Just over a year ago I moved into a newly built house. The house came with a set of solar panels. This is nothing special - in the Netherlands solar panels are requirement to obtain a building permit nowadays. The building permit is rather specific about it: it lists the number of panels, their location ("on the roof"), their orientation ("West"), their angle with respect to horizontal (56 degrees), as well as the amount of shadow ("minimal"). Interestingly, the panels are mounted on the Eastern side of the rather steep gable roof of my house - not the Western side like the permit specifies. This is even more interesting because the neighboring house on the Eastern side lies much closer to our house than the house on the Western side - close enough to cast a shadow on the panels. I cannot help but wonder why they decided to mount the panels facing East - and whether the effect of the shadow of the neighboring house is indeed "minimal".
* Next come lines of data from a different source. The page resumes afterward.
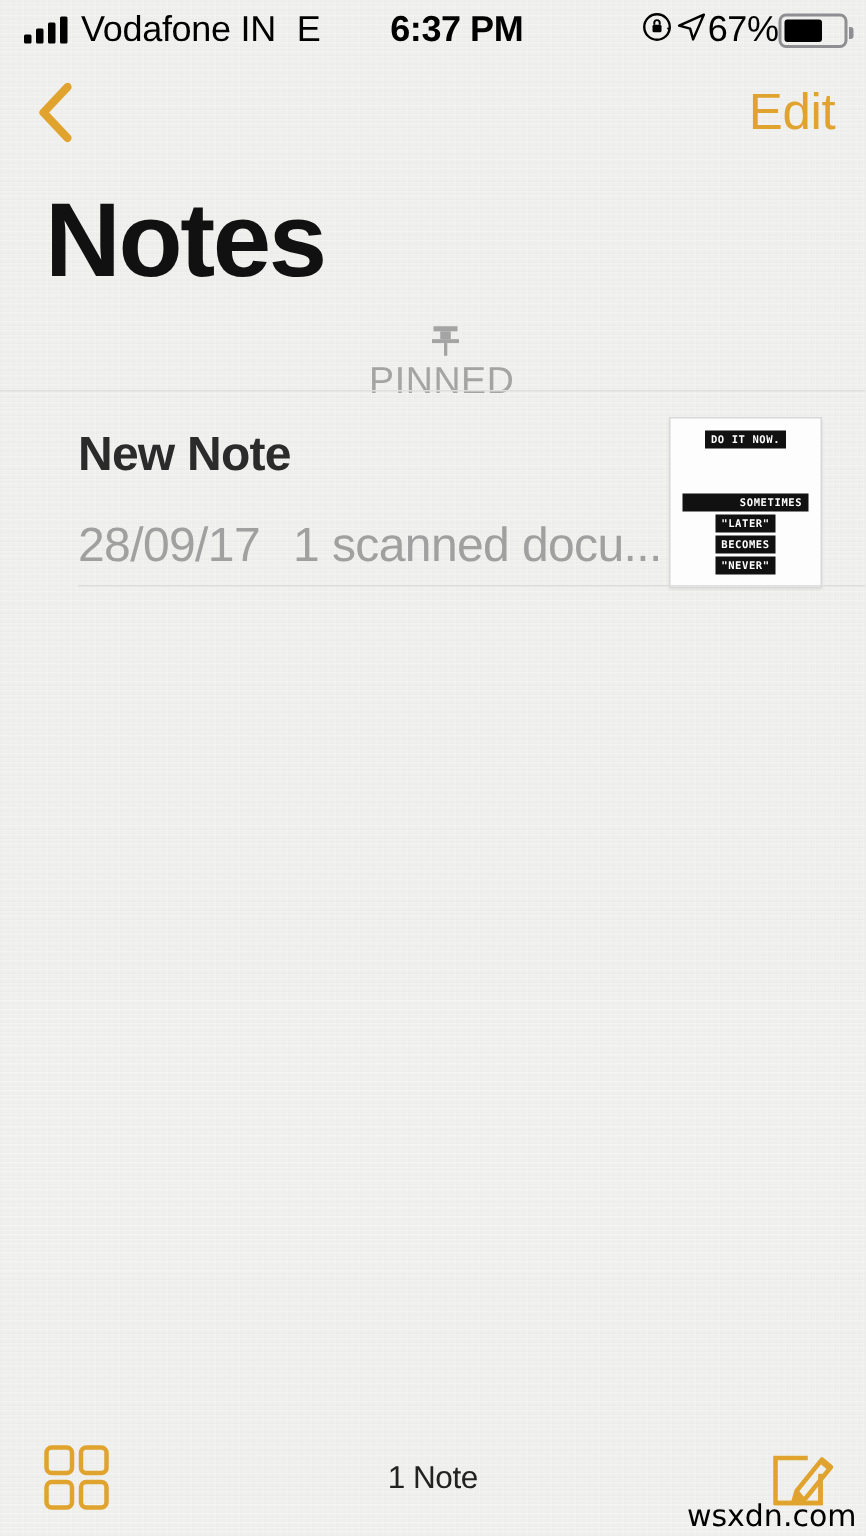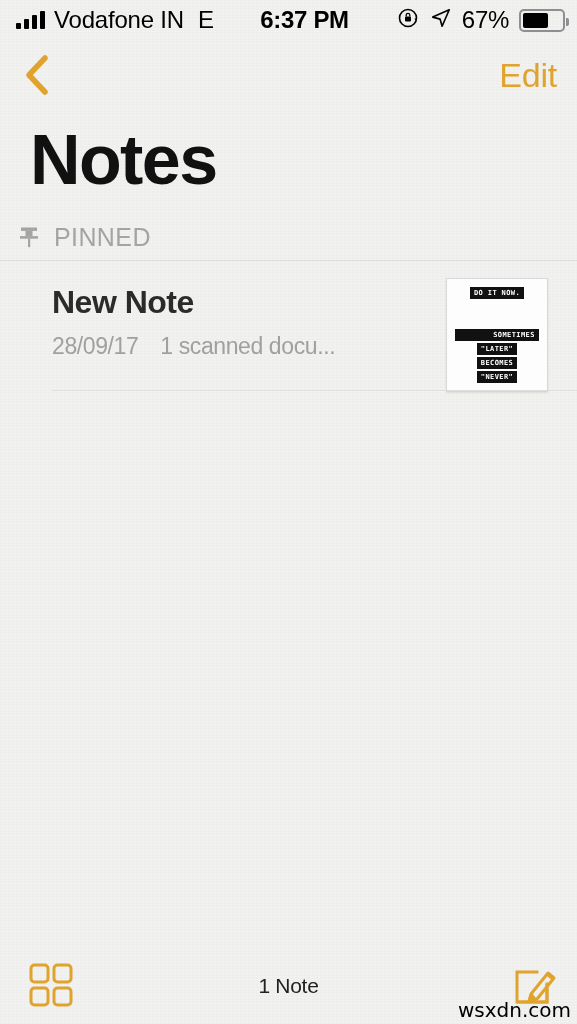"67%" .sb-right { gap: 10px -> none }
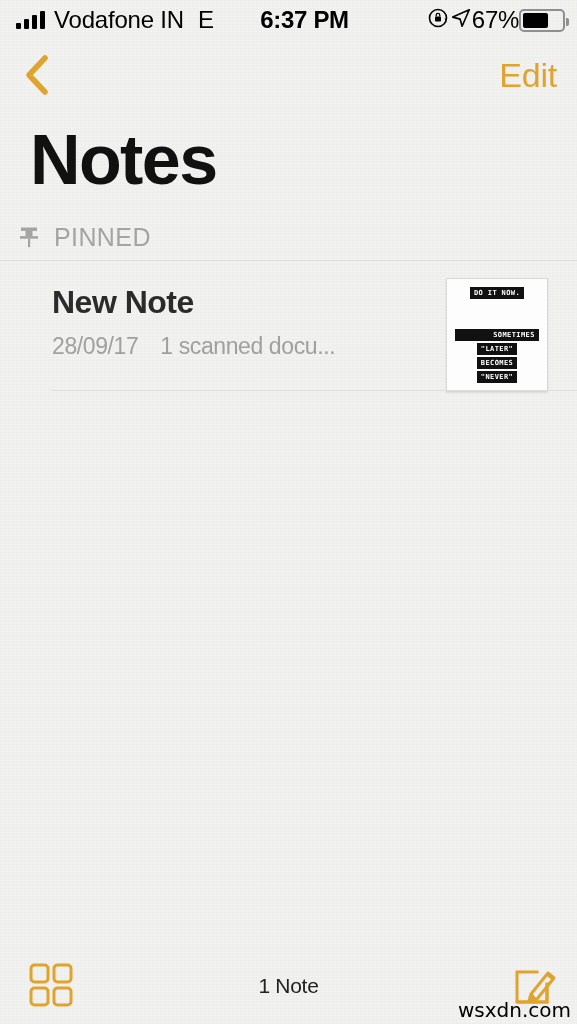"PINNED" .pinned-header { flex-direction: none -> column }
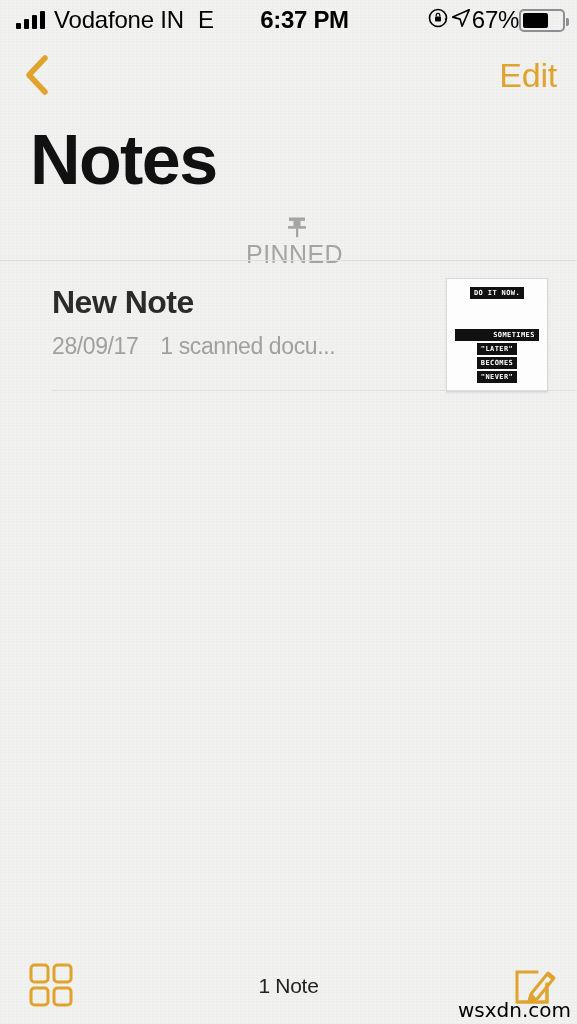"28/09/17" .note-sub { font-size: 23px -> 32px; margin-top: 12px -> 24px }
Finding the person who installed the solar panels on my house - in order to ask them why they chose the other side of the roof - is going to be difficult, but I *can* estimate the impact of the shadow on the yield.

## Obtaining Data

The journey of any data science project, even toy projects, starts with gathering data. First, let's have a look at the panels themselves: they are hooked up to a Zeverlution 2000S inverter. When connected to WiFi or an ethernet cable, this inverter provides a REST API that can tell you the current power (in Watt), the total energy yield of today (in kWh), and the current time in China. I currently do have a setup that polls this API every 30 seconds and stores it in InfluxDB, but this has only been running for a couple of months now. A better source is the Zevercloud - the cloud service that the Zeverlution automatically reports its statistics to since it was installed. So this invasion of privacy has a benefit after all!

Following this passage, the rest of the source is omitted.